I opened my seventh weekly calendar trade Tuesday, May 26, at the 1240 strike. I placed the order at the mid and caved $0.25 over six minutes to get filled.

The market bottomed out at 1233 before moving sharply higher on Wednesday. At that time I rolled one 1240 calendar to a 1260 call calendar. I placed this order $0.90 over the midprice and was filled one minute later $0.39 off the then mark.

This was horrible execution and quite honestly, I’m still not sure how best to handle it. With trades like these, I’m looking at a 4-legged beast on my brokerage platform with the bid and ask straddling zero. The way it gets displayed, I sometimes have trouble calculating the midprice and determining an initial limit order.

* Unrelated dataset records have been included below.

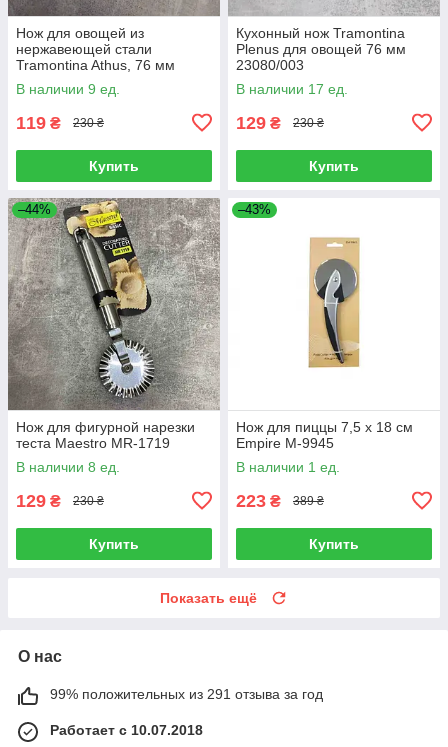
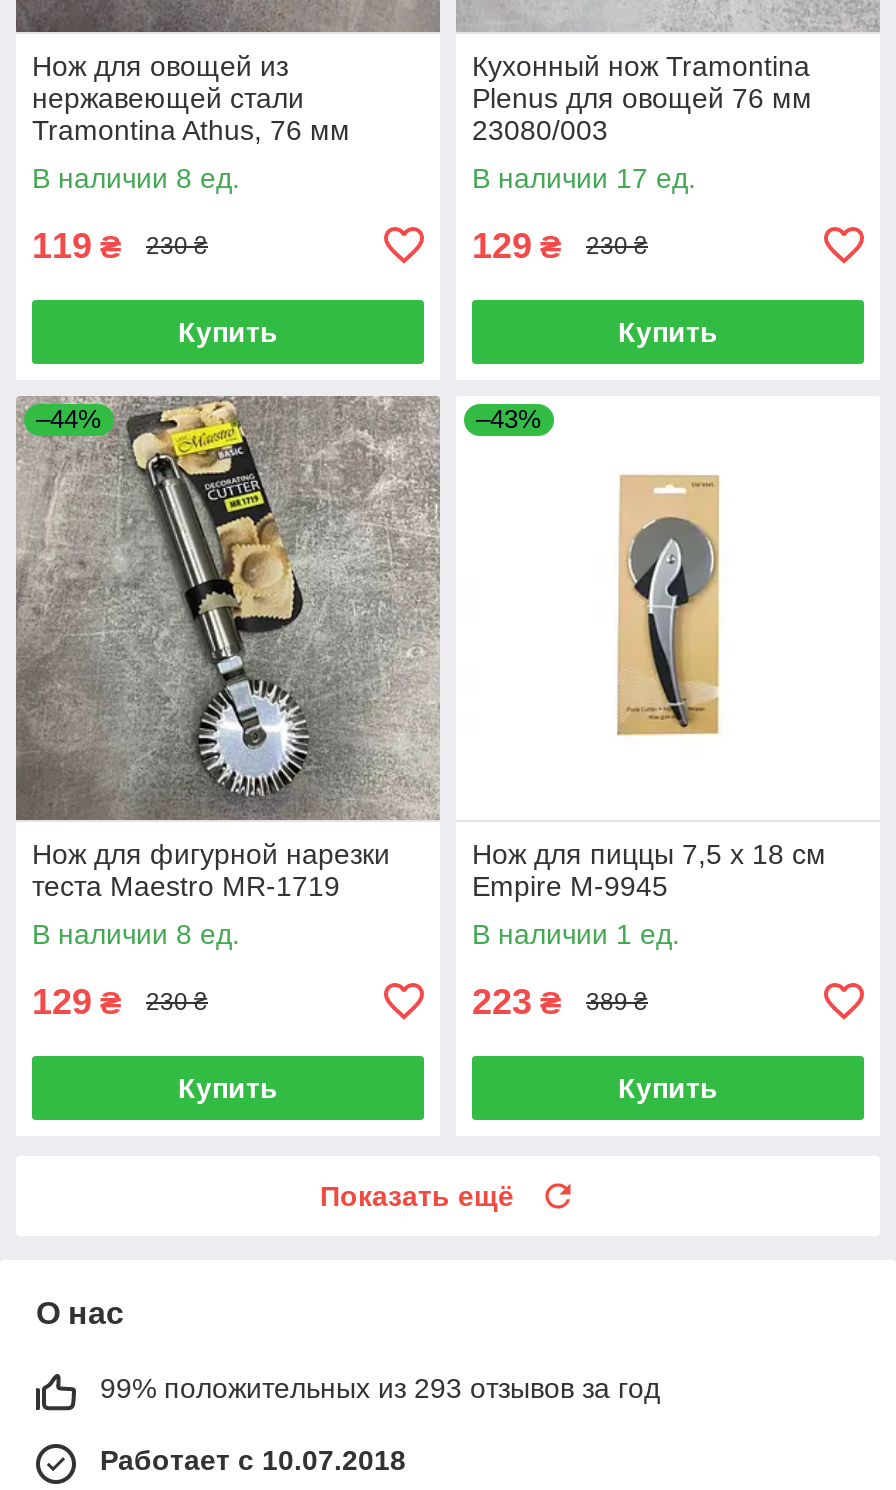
- В наличии 9 ед.
+ В наличии 8 ед.

- 99% положительных из 291 отзыва за год
+ 99% положительных из 293 отзывов за год
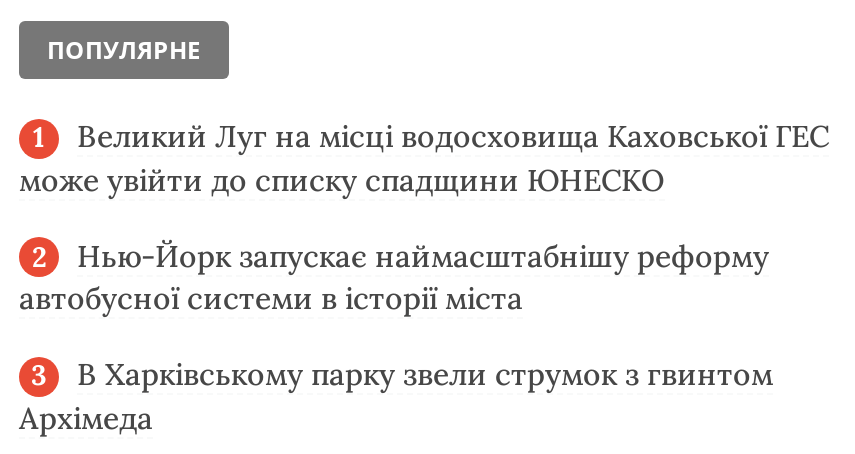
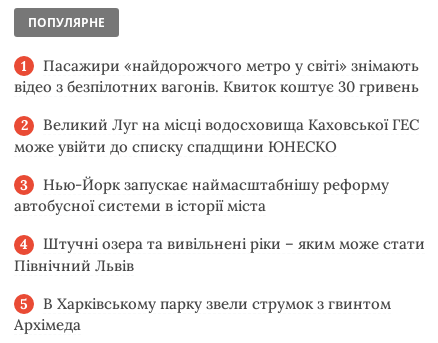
+ Пасажири «найдорожчого метро у світі» знімають
+ відео з безпілотних вагонів. Квиток коштує 30 гривень

+ Штучні озера та вивільнені ріки – яким може стати
+ Північний Львів
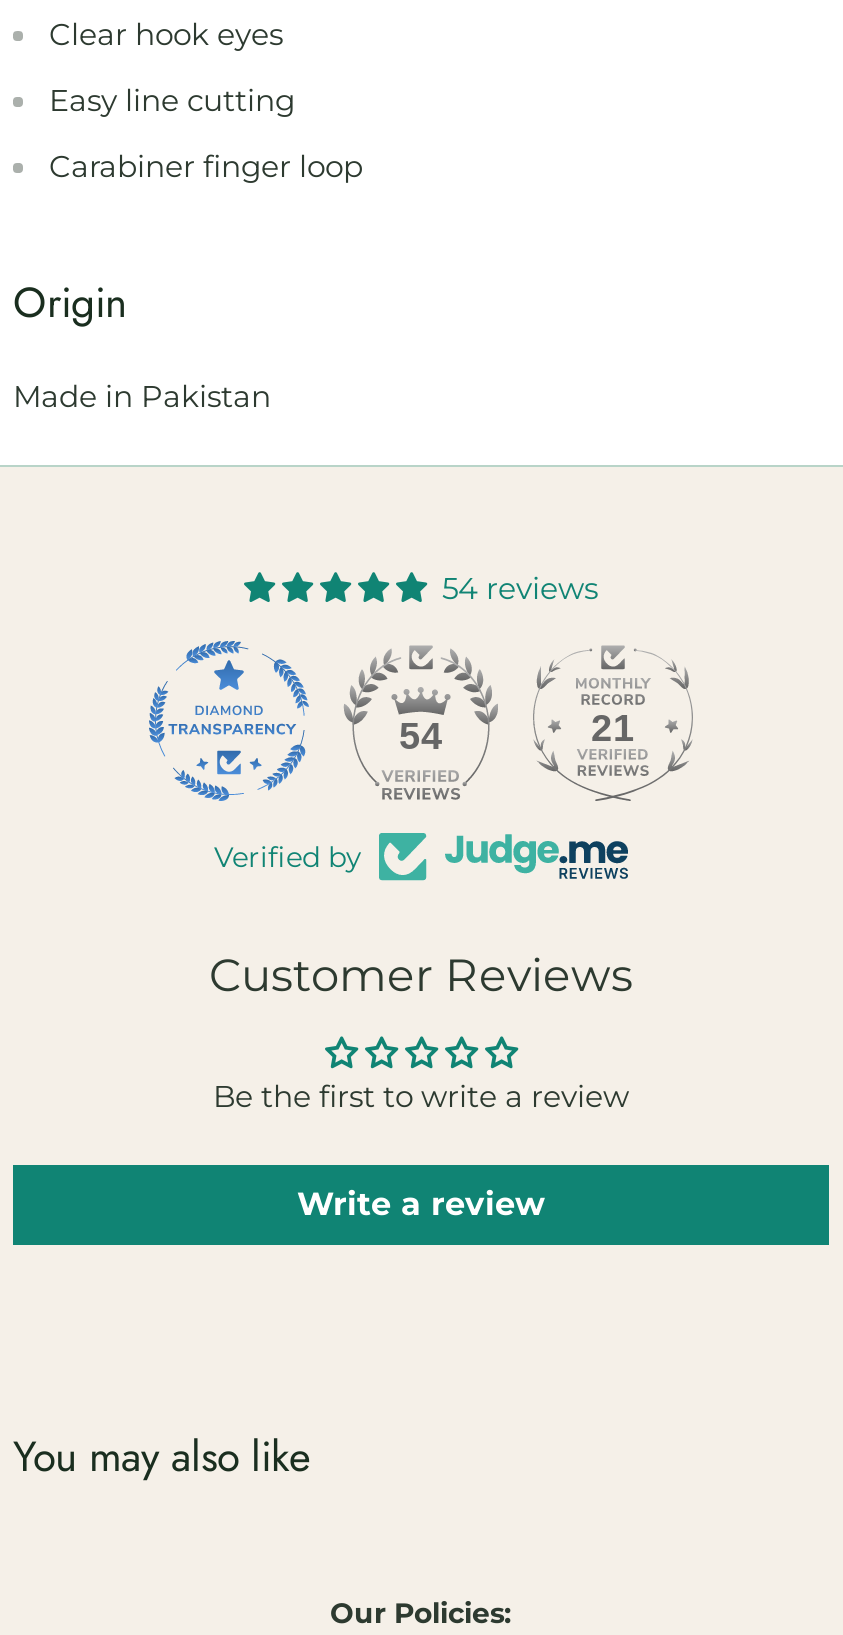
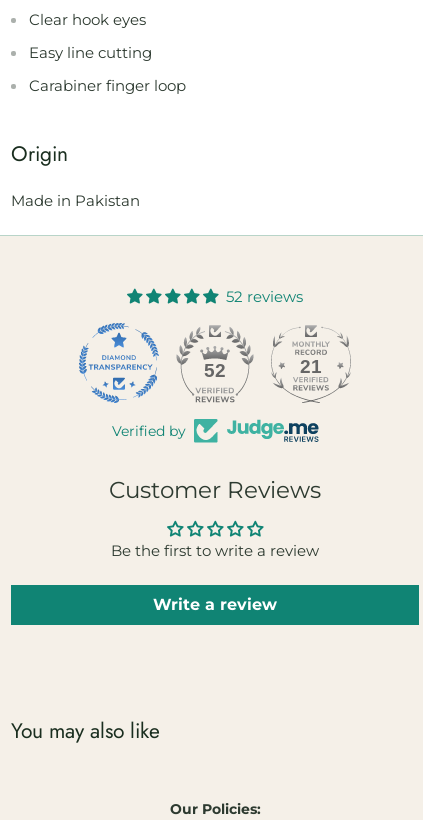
- 54 reviews
+ 52 reviews

- 54
+ 52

At the close, this position was centered but down about 15%. Let’s look at some EOD risk graphs starting with 5/27:

Trade down about $236. On 5/28:

Trade down about $206. On 5/29:

Trade down about $191. On 6/1:

Trade down about $81. On 6/2:

Trade up about $36.

The market rallied on 6/3 and hit my upper strike. By the time I closed the put calendar, the market was at 1261.43 (yet more slippage!). This seemed to be a very late adjustment being Wednesday of expiration week. Two trades ago, I debated whether this weekly calendar should be held into Thursday at all. Consequent to that discussion, I decided I really had no experience with this yet so I should be willing to try it a few times if necessary to see what happens.

At EOD of 6/3:

Trade up about $27.

Thursday would be the last day of trading before expiration. Like Game 7 of a Stanley Cup Playoffs series, the drama builds. For all the marbles:

I’ll show you what happened in my next post.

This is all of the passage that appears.